Arguments pertinents :
1. Conditions du rabat : La Cour rappelle que le rabat d’un arrêt de la Cour de cassation ne peut être accordé qu'en cas d'erreur de procédure non imputable au demandeur. En l'espèce, les requérants avaient été informés de l'éventualité d’un jugement sans renvoi, ce qui les empêchait de se prévaloir d'une telle erreur. La Cour a souligné :
> "Or, par un avis rendu en application de l'article 1015 du code de procédure civile, les parties ont été averties de l'hypothèse selon laquelle la Cour pourrait statuer sans renvoi."
2. Droits des parties : La décision met en évidence que les requérants avaient la possibilité de répondre sur le point de la cassation sans renvoi. Ils ne peuvent donc pas alléguer que l'arrêt était entaché d'une erreur qui leur soit imputable.
Interprétations et citations légales :
Dans son analyse, la Cour de cassation a appliqué l'article 1015 du Code de procédure civile, portant sur l’information des parties concernant la possibilité de statuer sans renvoi.
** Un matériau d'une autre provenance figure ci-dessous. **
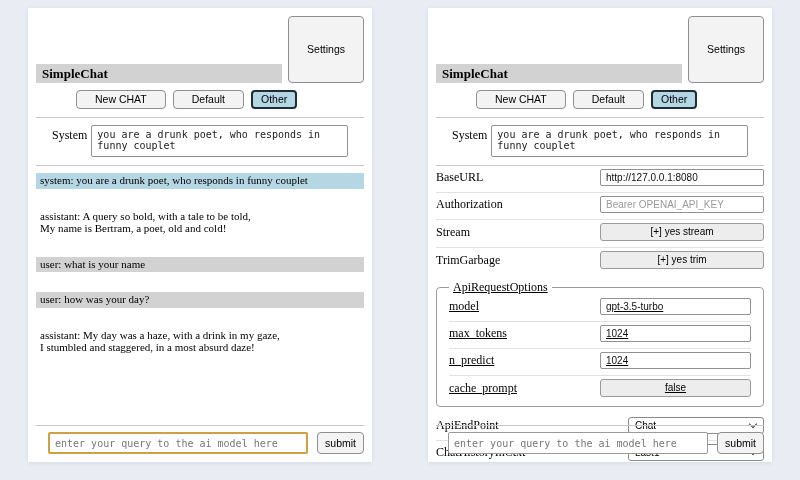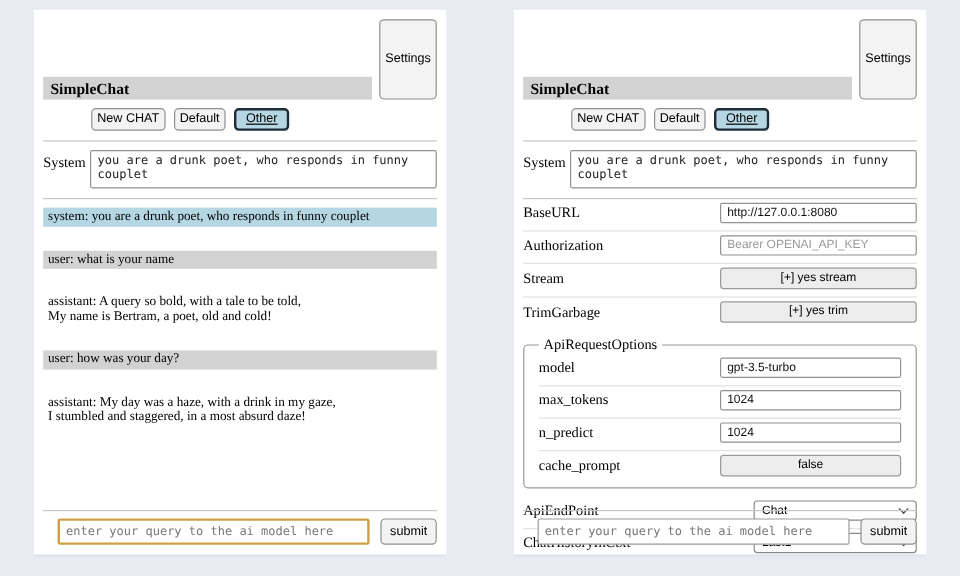--- a/index.html
+++ b/index.html
@@ -28,7 +28,7 @@
   .btn{
     font-family:"Liberation Sans",sans-serif;font-size:10.5px;color:#000;
     background:#f3f3f3;border:1px solid #8f8f8f;border-radius:4px;
-    padding:2px 4px;cursor:pointer;line-height:13px;
+    padding:2px 18px;cursor:pointer;line-height:13px;
   }
   .sessions{display:flex;gap:7px;margin-top:7px;margin-left:40px;}
   .btn.selected{

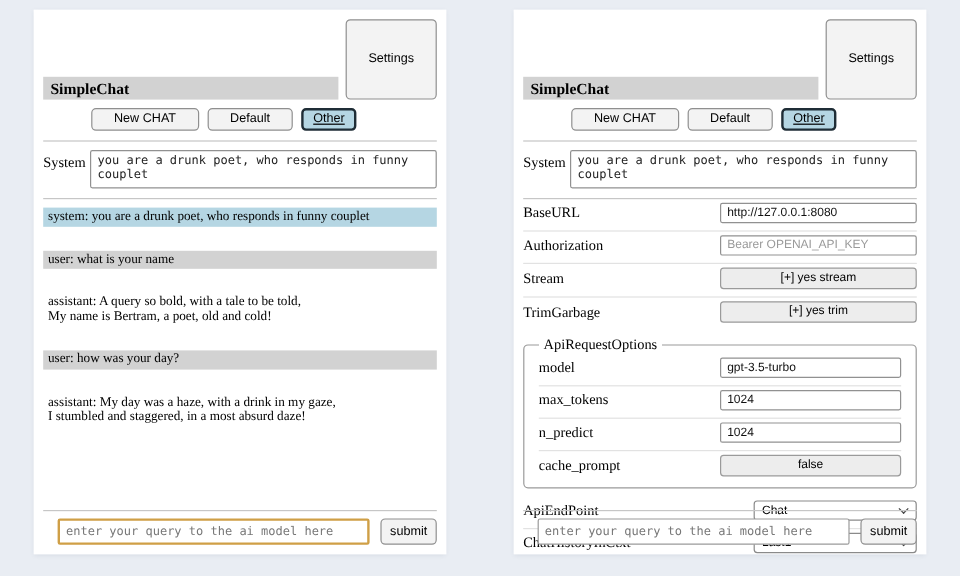--- a/index.html
+++ b/index.html
@@ -32,7 +32,7 @@
   }
   .sessions{display:flex;gap:7px;margin-top:7px;margin-left:40px;}
   .btn.selected{
-    background:#b5d6e3;border:2px solid #1f2d36;padding:1px 8px;text-decoration:underline;
+    background:#b5d6e3;border:2px solid #1f2d36;padding:1px 8px;
   }
   .rule{border:0;border-top:1px solid #c6c6c6;margin:8px 0 7px;}
   

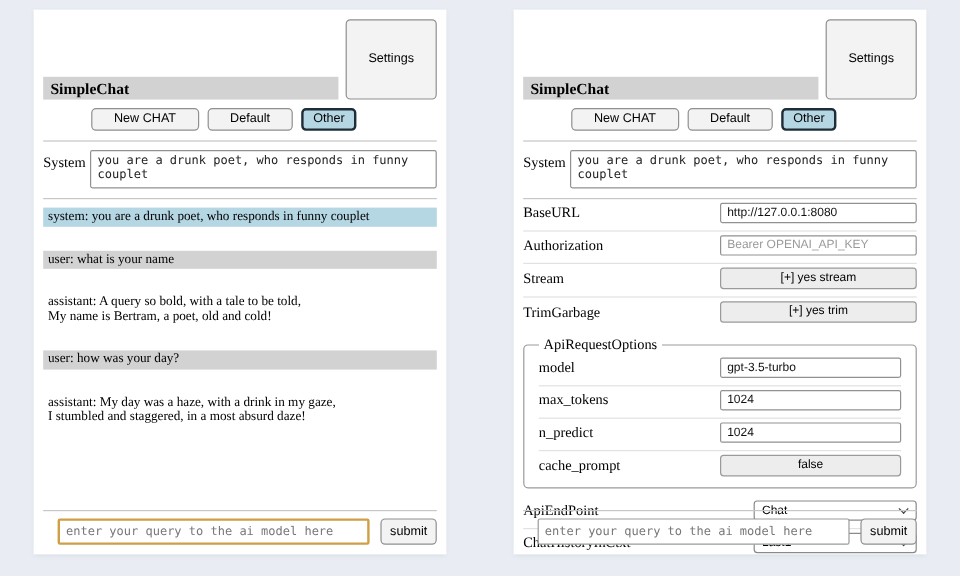--- a/index.html
+++ b/index.html
@@ -36,7 +36,7 @@
   }
   .rule{border:0;border-top:1px solid #c6c6c6;margin:8px 0 7px;}
   
-  .system-row{display:flex;gap:4px;margin:2px 0 1px;}
+  .system-row{display:flex;gap:4px;margin:2px 16px 1px;}
   .slabel{
     font-family:"Liberation Serif",serif;font-size:12px;padding-top:3px;
   }

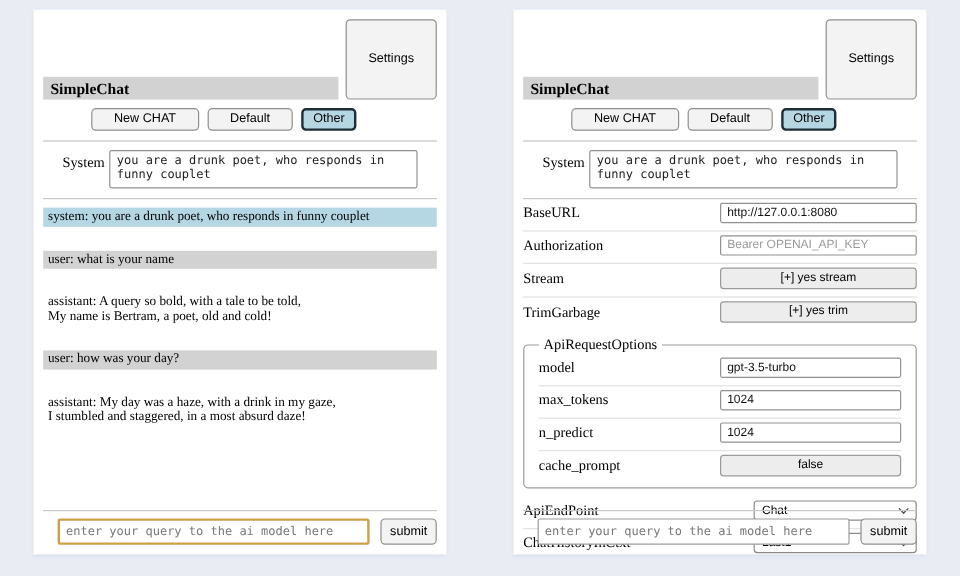--- a/index.html
+++ b/index.html
@@ -123,9 +123,9 @@
   <hr class="rule">
   <div class="messages">
     <p class="msg role-system">system: you are a drunk poet, who responds in funny couplet</p>
-    <p class="msg role-user">user: what is your name</p>
     <p class="msg role-assistant">assistant: A query so bold, with a tale to be told,
 My name is Bertram, a poet, old and cold!</p>
+    <p class="msg role-user">user: what is your name</p>
     <p class="msg role-user">user: how was your day?</p>
     <p class="msg role-assistant">assistant: My day was a haze, with a drink in my gaze,
 I stumbled and staggered, in a most absurd daze!</p>

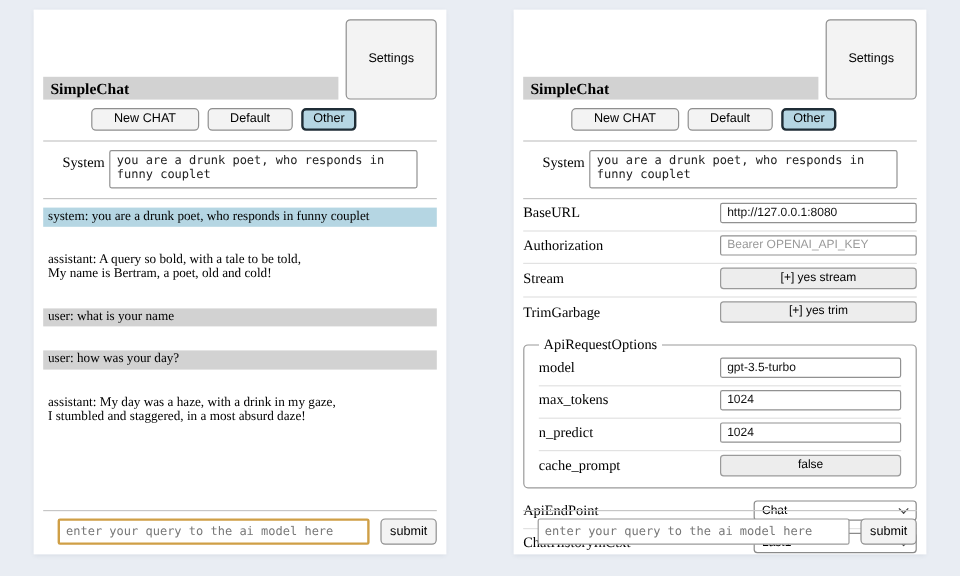--- a/index.html
+++ b/index.html
@@ -84,7 +84,7 @@
   }
   fieldset.apiopts{
     margin:5px 0 7px;padding:0 12px 3px;
-    border:1px solid #9a9a9a;border-radius:4px;
+    border:1px solid #9a9a9a;border-radius:4px;text-decoration:underline;
   }
   fieldset.apiopts legend{
     font-family:"Liberation Serif",serif;font-size:12px;padding:0 4px;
Cette disposition stipule que :
- Code de procédure civile - Article 1015 : « La Cour de cassation informe les parties des conséquences qui peuvent découler de la cassation qui doit être prononcée. »
La Cour a interprété cette disposition dans le sens où l’information donnée aux parties les a rendues conscientes des effets potentiels de leur cassation. Par conséquent, les arguments des requérants, qui se référaient à la nécessité d'un renvoi pour statuer sur le bien-fondé des sanctions disciplinaires, ont été jugés infondés.
En conclusion, la décision met en lumière la rigueur avec laquelle la Cour de cassation applique les règles de procédure et souligne l'importance de l'information appropriée des parties, qui joue un rôle crucial dans l’intégrité du processus judiciaire.